Ajela menatap beberapa menu yang tersedia di meja. Otaknya sedang menebak berapa uang yang dikeluarkan Alvian untuk membeli menu ini.
"Berikan Boy padaku. Kamu makan saja dulu!" ucap Alvian.
"Anda tidak makan?"
"Aku tidak suka makan yang berlemak."
"Tapi makanan ini banyak sekali. Saya tidak akan bisa menghabiskan semuanya." Ajela kembali menatap menu. Porsi ini bahkan cukup untuk lima orang.
"Kamu harus makan yang banyak karena sedang menyusui. Aku tidak mau anakku kurang ASI ."
"Baik, Tuan. Terima kasih untuk semuanya."
Ajela memindahkan Baby Boy dari pangkuannya ke tangan Alvian. Laki-laki itu membawa bayi kecilnya untuk duduk di sebuah sofa panjang dekat jendela. Di sana Alvian duduk berselonjor dengan membaringkan Boy di dadanya.
"Hey, cepat makan! Kenapa diam saja?"
"Iya, Tuan."
Ajela mulai bersantap ria.
Harga memang tidak bisa dibohongi. Menu mewah ini sukses menggoyang lidah dan nikmat turun ke kerongkongan. Seumur hidup ini pertama kali Ajela menikmati makanan selezat ini.
Tiba-tiba bayangan Riana dan ibunya kembali muncul dalam ingatan Ajela. Semasa kecil hingga remaja dulu, Ajela hanya boleh makan sesuatu jika Riana menyisakan sedikit untuknya.
Ajela bahkan pernah tidak makan semalaman karena mendapat hukuman dari ibunya. Tekanan itulah yang menyiksa batinnya bertahun-tahun. Menjadikan Ajela sosok yang pendiam dan tertutup.
Namun, tak disangka, bersama Alvian ia mendapatkan banyak hal. Lelaki yang semula sangat diincar Riana itu justru mengajaknya menikah.

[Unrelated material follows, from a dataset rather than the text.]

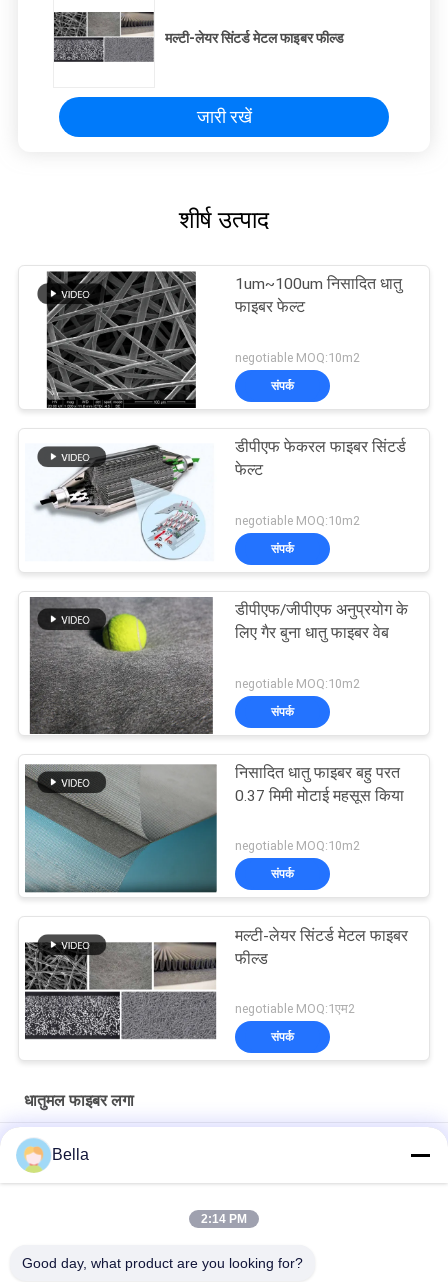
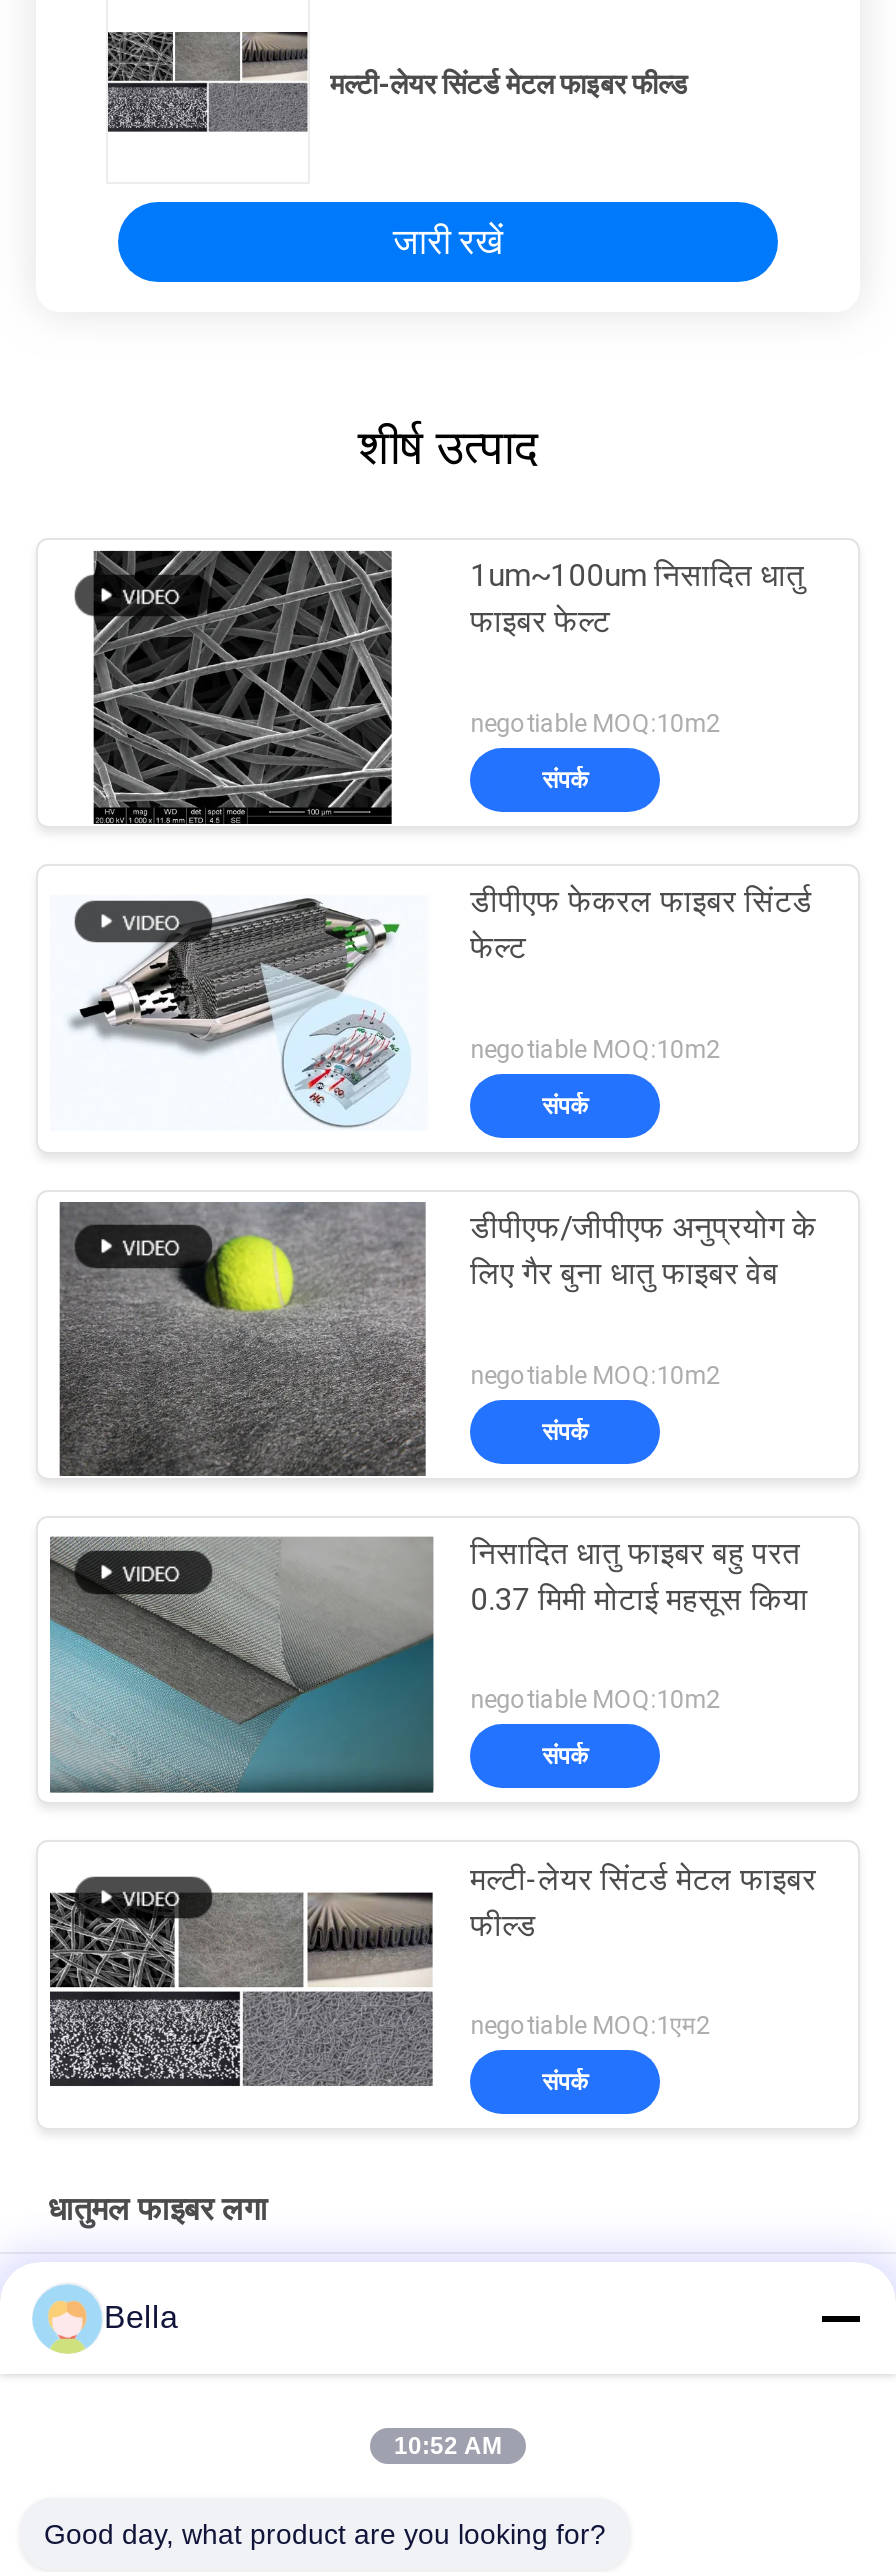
- 2:14 PM
+ 10:52 AM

Sementara Alvian yang masih betah dalam posisinya sesekali melirik Ajela. Bibirnya melukis senyum tipis, tetapi matanya berkaca-kaca. Entah mengapa sejak mengenal Ajela, matanya sangat mudah berair.
"Kenapa melihatnya makan seperti orang kelaparan rasanya sakit sekali?" ucap Alvian dalam hati sambil mendekap Baby Boy di dadanya.